• [What you should do]: Please state how many lines in the records below contain the word "underline", giving only the number.

• [Dataset extract]:
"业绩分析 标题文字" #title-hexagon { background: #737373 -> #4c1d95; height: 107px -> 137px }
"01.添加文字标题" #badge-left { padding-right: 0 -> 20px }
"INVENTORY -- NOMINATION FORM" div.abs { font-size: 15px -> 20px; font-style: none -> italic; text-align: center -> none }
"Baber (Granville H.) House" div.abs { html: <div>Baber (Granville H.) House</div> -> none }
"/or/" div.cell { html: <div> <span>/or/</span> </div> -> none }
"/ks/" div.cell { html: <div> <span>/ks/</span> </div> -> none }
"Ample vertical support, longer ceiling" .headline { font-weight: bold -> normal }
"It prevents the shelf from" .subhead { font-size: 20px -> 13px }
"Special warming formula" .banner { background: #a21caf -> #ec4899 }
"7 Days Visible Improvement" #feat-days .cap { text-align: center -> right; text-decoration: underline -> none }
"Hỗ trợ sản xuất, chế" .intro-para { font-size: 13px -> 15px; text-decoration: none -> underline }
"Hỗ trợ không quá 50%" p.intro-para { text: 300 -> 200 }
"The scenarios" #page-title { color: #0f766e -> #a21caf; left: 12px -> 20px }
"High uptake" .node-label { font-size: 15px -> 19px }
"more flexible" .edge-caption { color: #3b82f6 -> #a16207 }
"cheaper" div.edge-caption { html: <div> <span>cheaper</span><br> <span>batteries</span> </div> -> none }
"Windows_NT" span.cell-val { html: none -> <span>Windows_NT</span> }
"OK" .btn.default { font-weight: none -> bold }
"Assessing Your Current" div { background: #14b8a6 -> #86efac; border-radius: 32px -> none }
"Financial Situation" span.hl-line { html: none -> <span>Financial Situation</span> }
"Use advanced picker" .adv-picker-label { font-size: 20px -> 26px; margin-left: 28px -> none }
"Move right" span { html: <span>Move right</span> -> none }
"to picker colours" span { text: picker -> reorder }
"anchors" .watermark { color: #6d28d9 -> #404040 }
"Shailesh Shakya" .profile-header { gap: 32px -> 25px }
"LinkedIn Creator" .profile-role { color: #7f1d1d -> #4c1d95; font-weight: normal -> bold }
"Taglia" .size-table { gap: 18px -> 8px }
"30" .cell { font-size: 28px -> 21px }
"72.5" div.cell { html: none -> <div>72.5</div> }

• [Answer]: 2